While the size of your minibatches varies with the ideosyncracies of your machine learning problem, generally speaking, an acceptable size would be somewhere in between 50 and 256 samples (Ruder, 2016). It would likely be the approach of preference when you’re training neural networks.
Summary & what’s next: Adaptive methods
In this blog post, we’ve intuitively introduced gradient descent. Subsequently, we described three variants of traditional gradient descent which help you to get a basic feeling about which one to choose in your machine learning setting.

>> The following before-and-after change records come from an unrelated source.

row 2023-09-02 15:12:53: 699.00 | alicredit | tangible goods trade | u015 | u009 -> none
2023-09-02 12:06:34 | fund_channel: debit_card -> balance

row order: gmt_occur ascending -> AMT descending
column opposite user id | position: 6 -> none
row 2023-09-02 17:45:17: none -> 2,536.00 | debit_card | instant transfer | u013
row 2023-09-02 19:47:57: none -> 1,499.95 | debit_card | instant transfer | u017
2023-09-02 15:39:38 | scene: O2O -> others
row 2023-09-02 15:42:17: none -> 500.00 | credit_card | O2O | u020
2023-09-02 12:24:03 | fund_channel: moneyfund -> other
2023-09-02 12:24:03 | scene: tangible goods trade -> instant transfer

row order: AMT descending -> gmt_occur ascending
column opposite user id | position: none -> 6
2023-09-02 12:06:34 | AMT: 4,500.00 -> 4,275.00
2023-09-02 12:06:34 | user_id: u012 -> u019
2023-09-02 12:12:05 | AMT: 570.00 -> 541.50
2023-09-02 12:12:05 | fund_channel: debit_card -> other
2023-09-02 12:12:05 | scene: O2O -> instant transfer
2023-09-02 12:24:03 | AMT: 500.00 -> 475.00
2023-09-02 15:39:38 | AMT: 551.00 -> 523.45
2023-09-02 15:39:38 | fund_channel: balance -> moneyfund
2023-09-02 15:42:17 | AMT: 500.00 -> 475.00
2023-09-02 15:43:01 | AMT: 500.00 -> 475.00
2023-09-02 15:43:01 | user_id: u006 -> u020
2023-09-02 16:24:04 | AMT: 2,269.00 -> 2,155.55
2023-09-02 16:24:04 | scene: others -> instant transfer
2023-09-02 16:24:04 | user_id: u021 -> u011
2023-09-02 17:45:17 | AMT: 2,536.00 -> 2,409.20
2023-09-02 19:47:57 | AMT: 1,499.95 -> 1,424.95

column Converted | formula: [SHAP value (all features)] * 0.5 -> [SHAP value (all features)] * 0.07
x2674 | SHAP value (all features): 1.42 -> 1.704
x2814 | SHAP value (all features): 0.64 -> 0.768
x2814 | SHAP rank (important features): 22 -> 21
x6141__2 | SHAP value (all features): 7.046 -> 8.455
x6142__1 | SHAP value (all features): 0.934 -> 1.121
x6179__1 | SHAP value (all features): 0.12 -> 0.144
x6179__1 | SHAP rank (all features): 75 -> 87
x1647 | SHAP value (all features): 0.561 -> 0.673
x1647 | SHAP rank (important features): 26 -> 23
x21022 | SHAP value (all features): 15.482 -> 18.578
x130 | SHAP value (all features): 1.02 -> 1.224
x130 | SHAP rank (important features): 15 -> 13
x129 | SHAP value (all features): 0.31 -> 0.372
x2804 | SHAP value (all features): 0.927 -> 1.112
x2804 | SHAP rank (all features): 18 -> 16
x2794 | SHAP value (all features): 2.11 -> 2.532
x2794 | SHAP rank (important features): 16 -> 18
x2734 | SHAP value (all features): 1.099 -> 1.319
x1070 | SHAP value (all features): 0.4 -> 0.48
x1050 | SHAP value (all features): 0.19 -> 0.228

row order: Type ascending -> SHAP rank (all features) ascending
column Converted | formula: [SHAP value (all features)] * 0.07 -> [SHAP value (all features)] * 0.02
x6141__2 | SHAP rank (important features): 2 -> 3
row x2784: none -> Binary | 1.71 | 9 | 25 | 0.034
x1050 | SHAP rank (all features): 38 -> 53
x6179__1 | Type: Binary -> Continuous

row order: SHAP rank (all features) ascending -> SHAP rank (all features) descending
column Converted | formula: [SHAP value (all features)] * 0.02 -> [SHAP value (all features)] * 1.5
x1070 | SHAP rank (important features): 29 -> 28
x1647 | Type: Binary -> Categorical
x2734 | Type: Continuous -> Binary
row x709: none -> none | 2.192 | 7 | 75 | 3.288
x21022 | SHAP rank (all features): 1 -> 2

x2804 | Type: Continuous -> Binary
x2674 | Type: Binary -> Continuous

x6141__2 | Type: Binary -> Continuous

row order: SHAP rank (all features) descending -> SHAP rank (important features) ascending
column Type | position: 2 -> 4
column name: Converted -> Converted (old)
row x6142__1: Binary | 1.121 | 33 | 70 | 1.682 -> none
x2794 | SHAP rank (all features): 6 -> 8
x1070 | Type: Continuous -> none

Gradient descent methods are actually quite old (Ruder, 2016). In fact, many extensions have been proposed and implemented that fix many of gradient descent’s challenges that were discovered when it was actively used. In another blog post, that extends this one, we will cover these challenges and the majority of today’s common optimizers that are different from but similar to traditional gradient descent.
If you have any questions or wish to express your remarks, please feel free to leave a comment in the comments box below! 👇 I’ll happily answer and adapt my post where necessary. Thanks 😊, and happy coding!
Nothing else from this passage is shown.